Friday 24 November 2017

Disability benefit fraud investigators allowed to access claimants Facebook photos

Facebook boss Mark Zuckerberg
Facebook boss Mark Zuckerberg
Mark Zuckerberg, chief executive officer of Facebook Inc., center, Sheryl Sandberg, chief operating officer of Facebook, center left, and Robert Greifeld, chief executive officer of Nasdaq OMX Group Inc., center right, applaud on the day of Facebook's IPO

Sarah-Jane Murphy

Facebook users, who are suspected of committing disability benefit fraud, have had their photos handed over to the police.

A record number of search warrants were issued by prosecutors in New York, who will examine the photos for evidence of physical activity that contradicts an individual's disabled status.

Prosecutors have already successfully used photos of people riding jet skis, playing golf and doing karate to secure convictions for benefit fraud.
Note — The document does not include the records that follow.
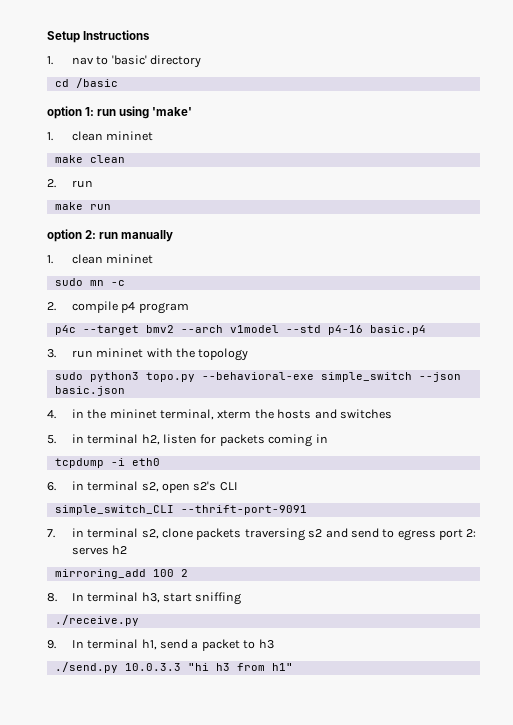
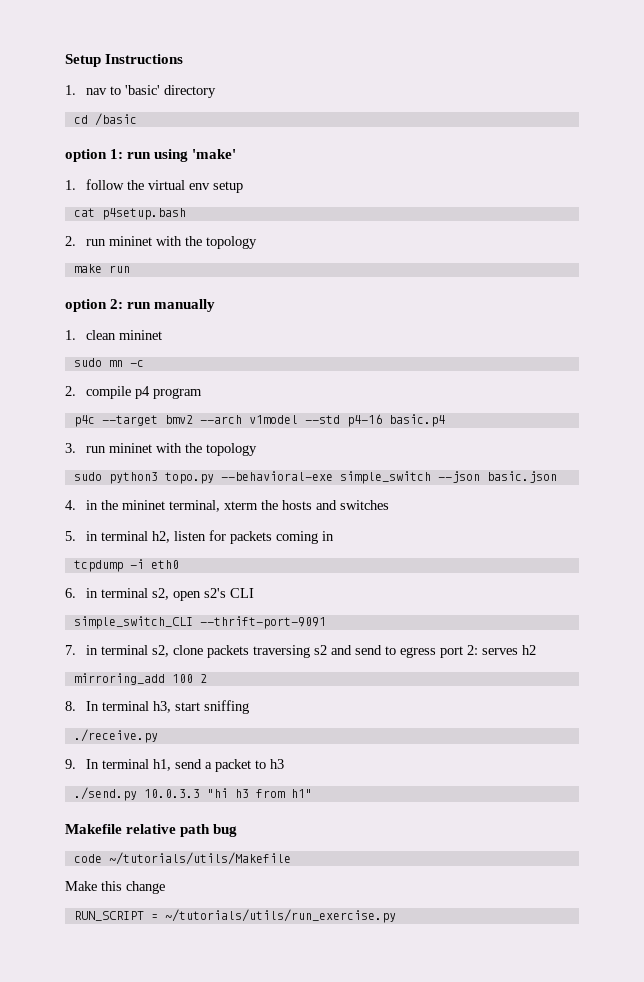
  option 1: run using 'make'
- 1. clean mininet
- make clean
- 2. run
+ 1. follow the virtual env setup
+ cat p4setup.bash
+ 2. run mininet with the topology
+ Makefile relative path bug
+ code ~/tutorials/utils/Makefile
+ Make this change
+ RUN_SCRIPT = ~/tutorials/utils/run_exercise.py

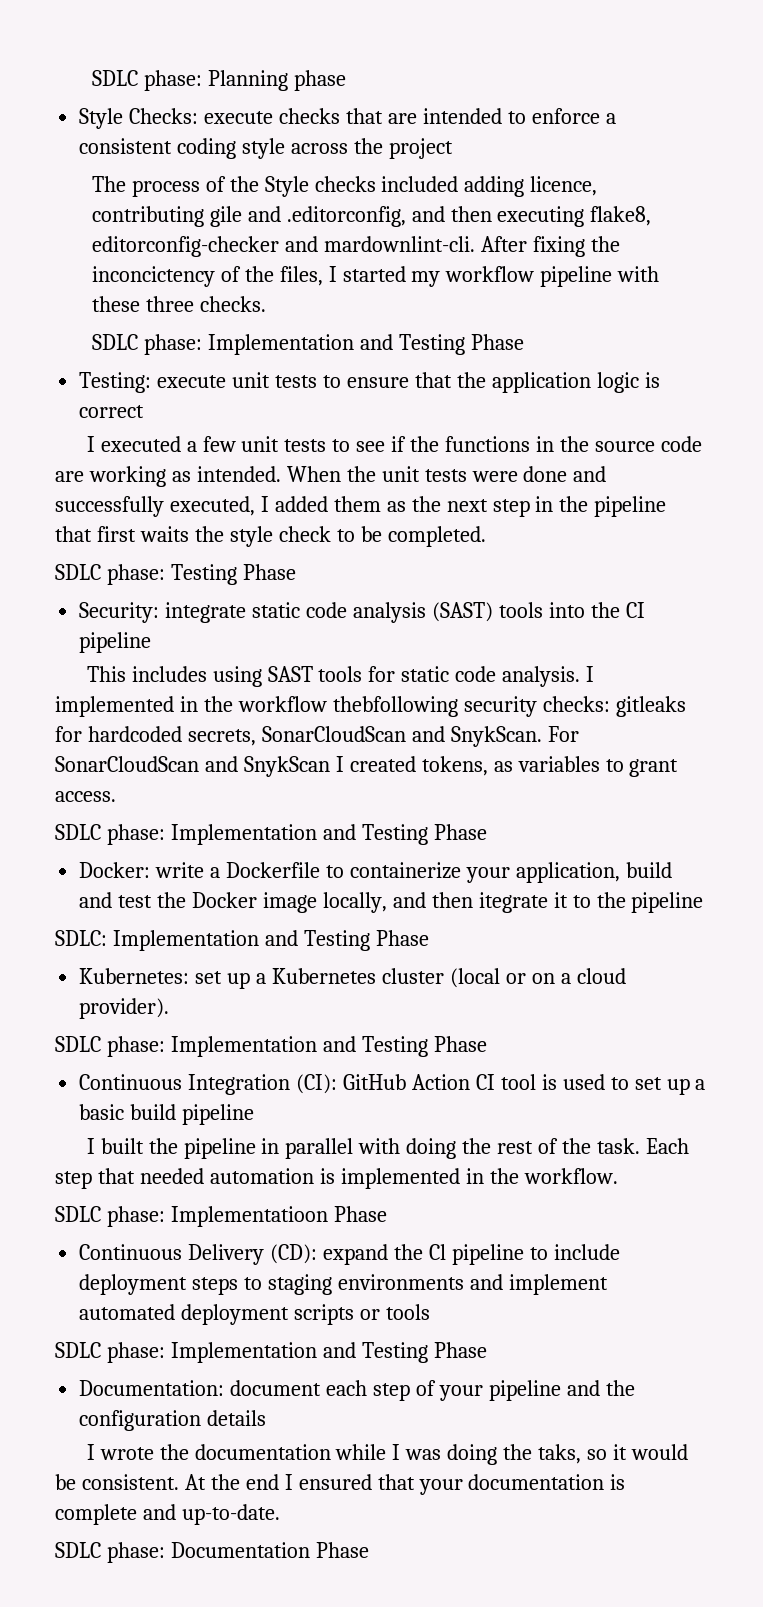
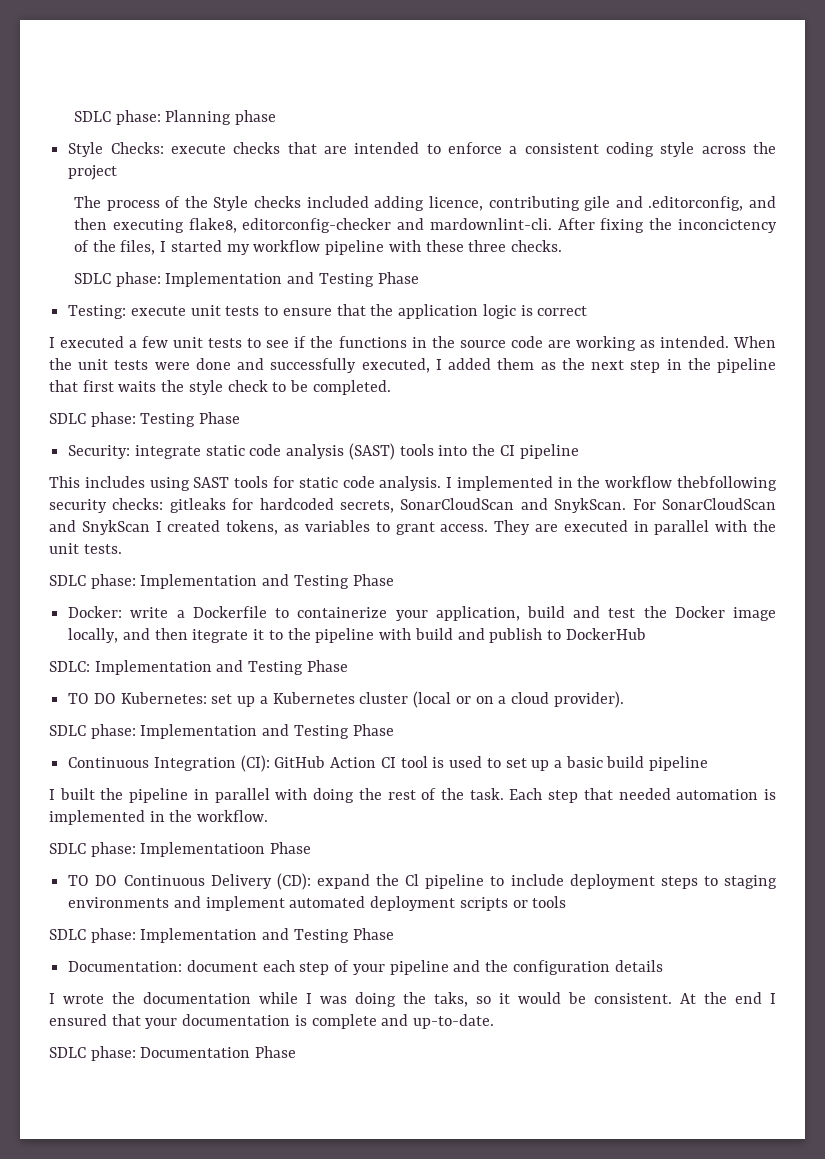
+ They are executed in parallel with the unit tests.
- Docker: write a Dockerfile to containerize your application, build and test the Docker image locally, and then itegrate it to the pipeline
+ Docker: write a Dockerfile to containerize your application, build and test the Docker image locally, and then itegrate it to the pipeline with build and publish to DockerHub
- Kubernetes: set up a Kubernetes cluster (local or on a cloud provider).
+ TO DO Kubernetes: set up a Kubernetes cluster (local or on a cloud provider).
- Continuous Delivery (CD): expand the Cl pipeline to include deployment steps to staging environments and implement automated deployment scripts or tools
+ TO DO Continuous Delivery (CD): expand the Cl pipeline to include deployment steps to staging environments and implement automated deployment scripts or tools

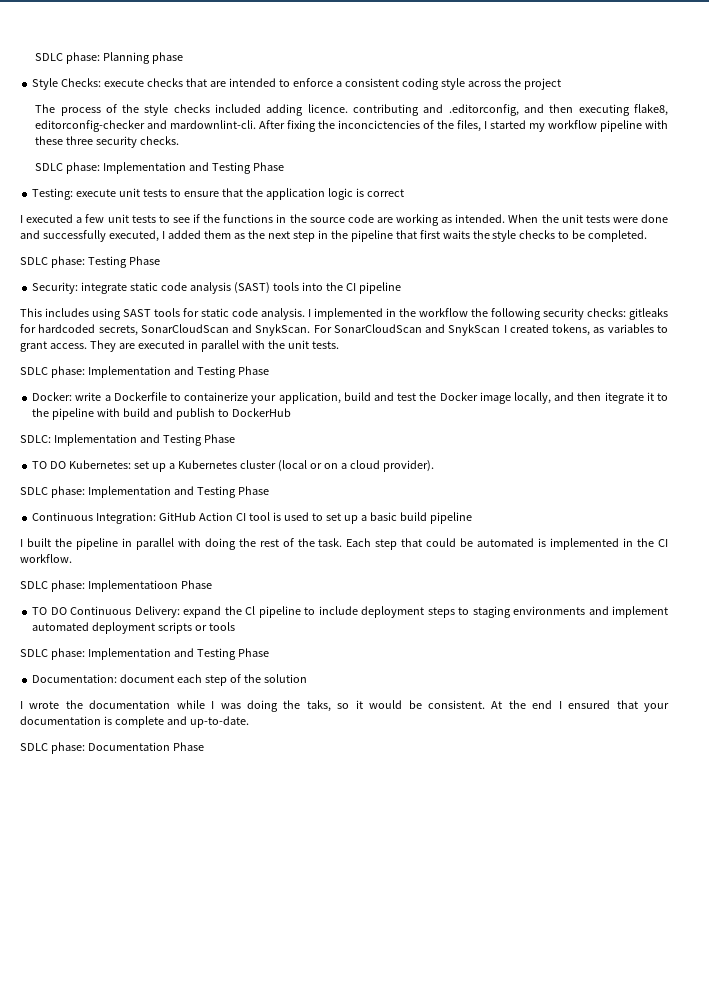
- The process of the Style checks included adding licence, contributing gile and .editorconfig, and then executing flake8, editorconfig-checker and mardownlint-cli.
+ The process of the style checks included adding licence. contributing and .editorconfig, and then executing flake8, editorconfig-checker and mardownlint-cli.
- After fixing the inconcictency of the files, I started my workflow pipeline with these three checks.
+ After fixing the inconcictencies of the files, I started my workflow pipeline with these three security checks.
- When the unit tests were done and successfully executed, I added them as the next step in the pipeline that first waits the style check to be completed.
+ When the unit tests were done and successfully executed, I added them as the next step in the pipeline that first waits the style checks to be completed.
- I implemented in the workflow thebfollowing security checks: gitleaks for hardcoded secrets, SonarCloudScan and SnykScan.
+ I implemented in the workflow the following security checks: gitleaks for hardcoded secrets, SonarCloudScan and SnykScan.
- Continuous Integration (CI): GitHub Action CI tool is used to set up a basic build pipeline
+ Continuous Integration: GitHub Action CI tool is used to set up a basic build pipeline
- Each step that needed automation is implemented in the workflow.
+ Each step that could be automated is implemented in the CI workflow.
- TO DO Continuous Delivery (CD): expand the Cl pipeline to include deployment steps to staging environments and implement automated deployment scripts or tools
+ TO DO Continuous Delivery: expand the Cl pipeline to include deployment steps to staging environments and implement automated deployment scripts or tools
- Documentation: document each step of your pipeline and the configuration details
+ Documentation: document each step of the solution

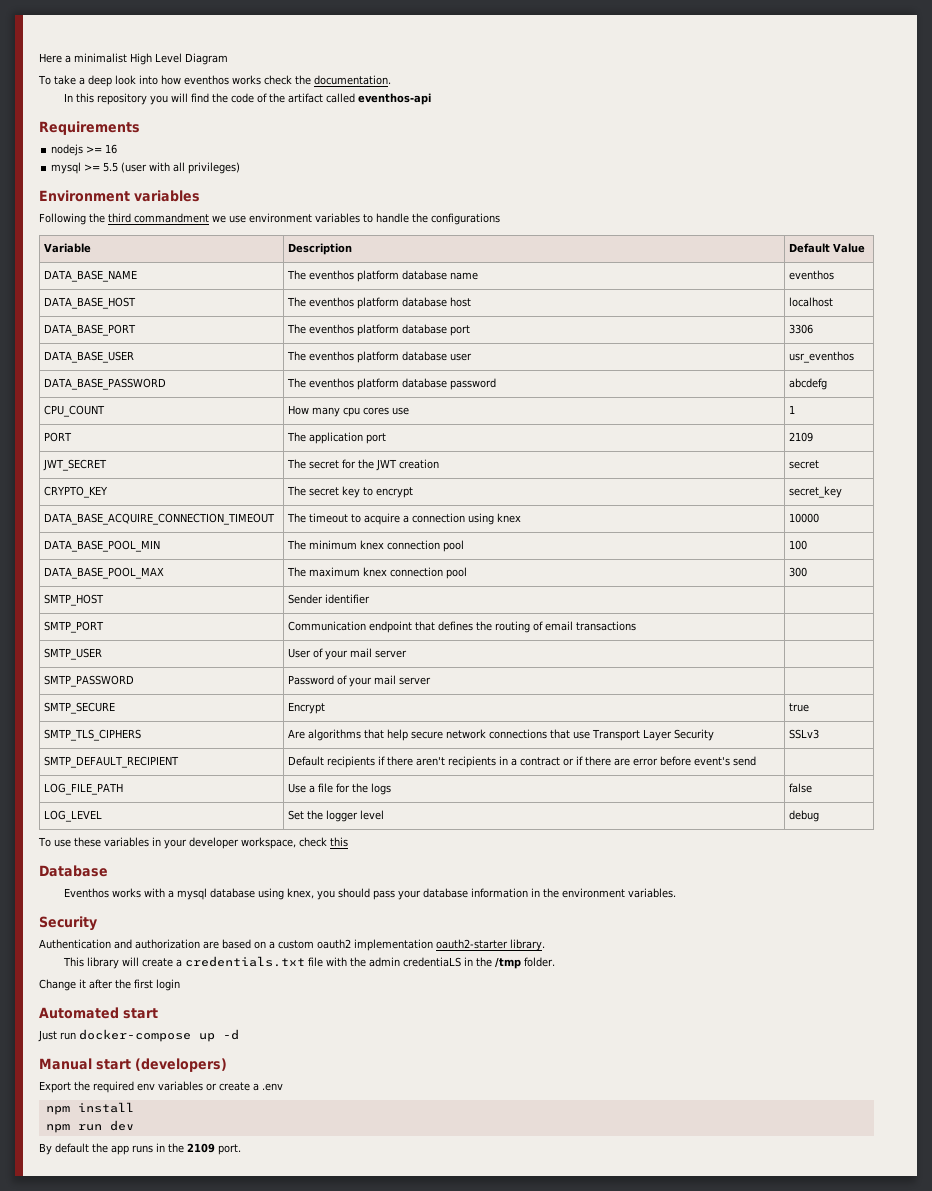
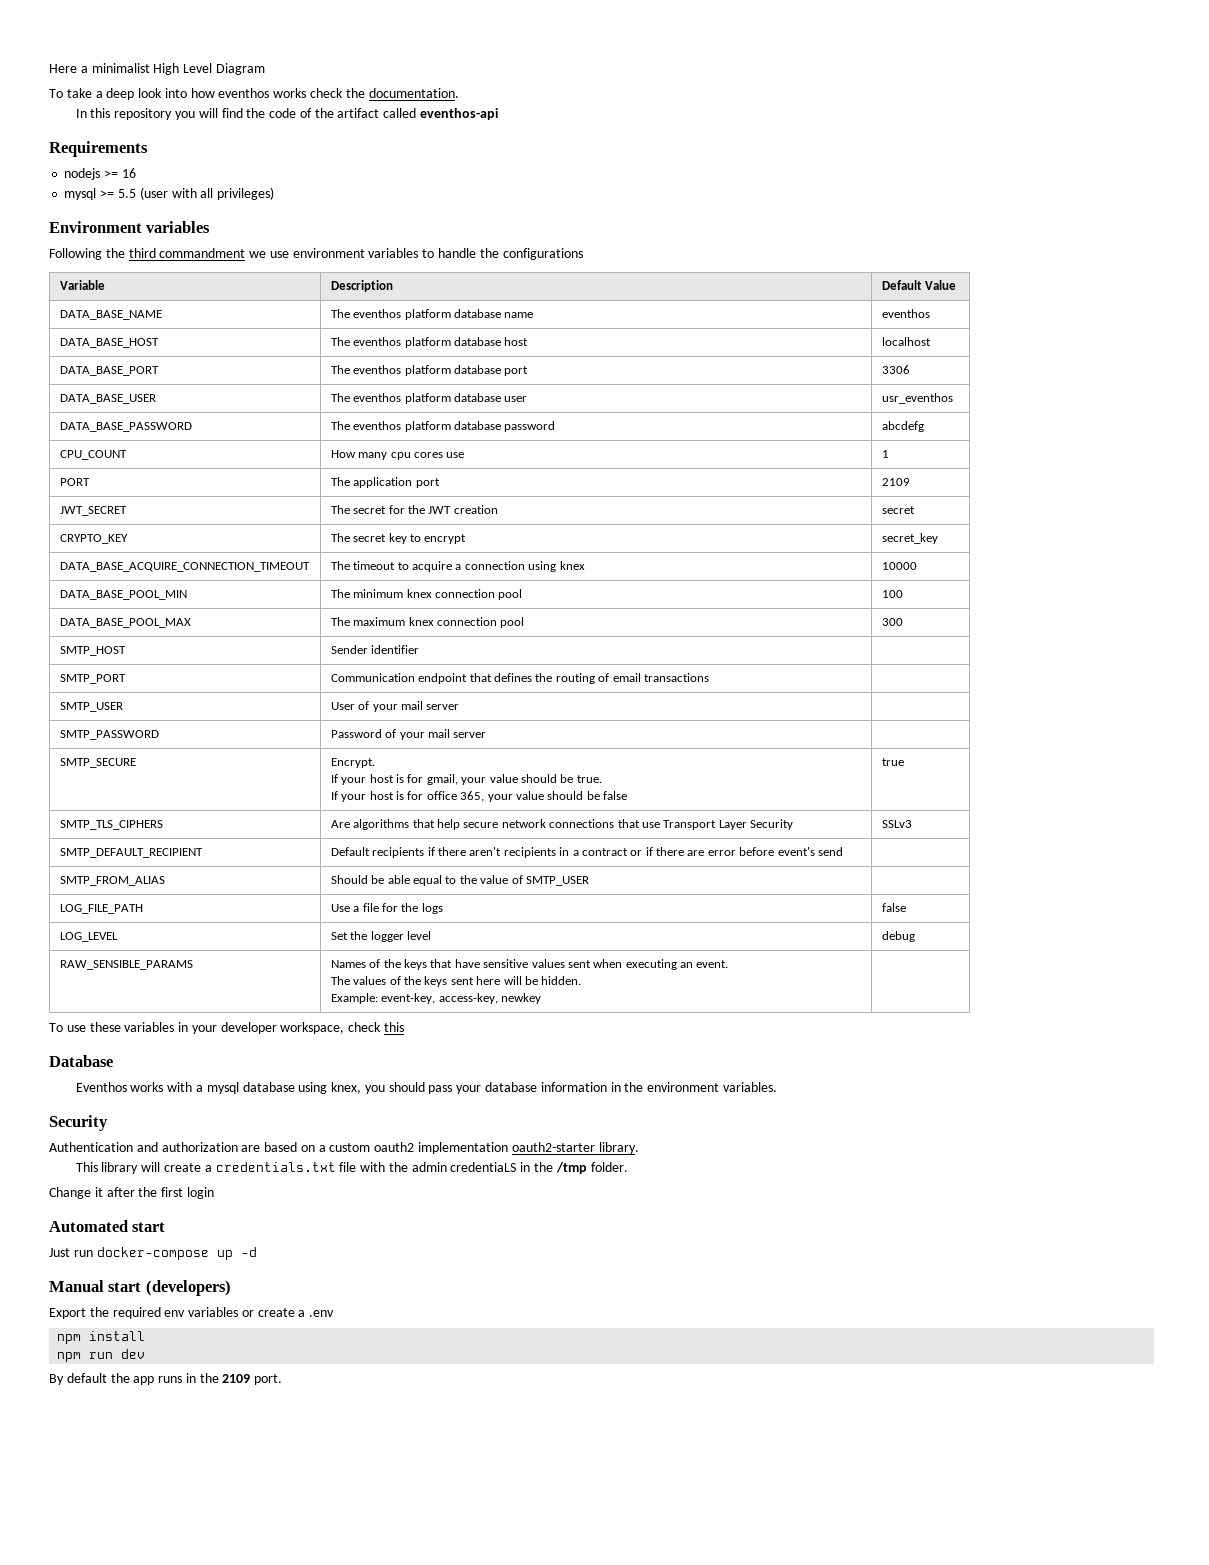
- SMTP_SECURE | Encrypt | true
+ SMTP_SECURE | Encrypt.
+ If your host is for gmail, your value should be true.
+ If your host is for office 365, your value should be false | true
+ SMTP_FROM_ALIAS | Should be able equal to the value of SMTP_USER |
+ RAW_SENSIBLE_PARAMS | Names of the keys that have sensitive values sent when executing an event.
+ The values of the keys sent here will be hidden.
+ Example: event-key, access-key, newkey |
Facebook, supported by Microsoft and Google, initially did not comply with search warrants from the New York state prosecutor.

They argued that government data requests should be narrower and more specific in scope.

But the New York court of appeal forced Facebook to comply, stating that the warrants could not be challenged.

The New York district attorney's office said that the massive investigation into benefit fraud has already yielded €22.7m ($25m).

The investigation began in 2013 and initially targeted state employees including police officers and firefighters who allegedly feigned illness following the 9/11 terrorist attacks on New York City.

"I can only express my disgust at the actions of the individuals involved in this scheme,” New York Police Commissioner Bill Bratton said at the time.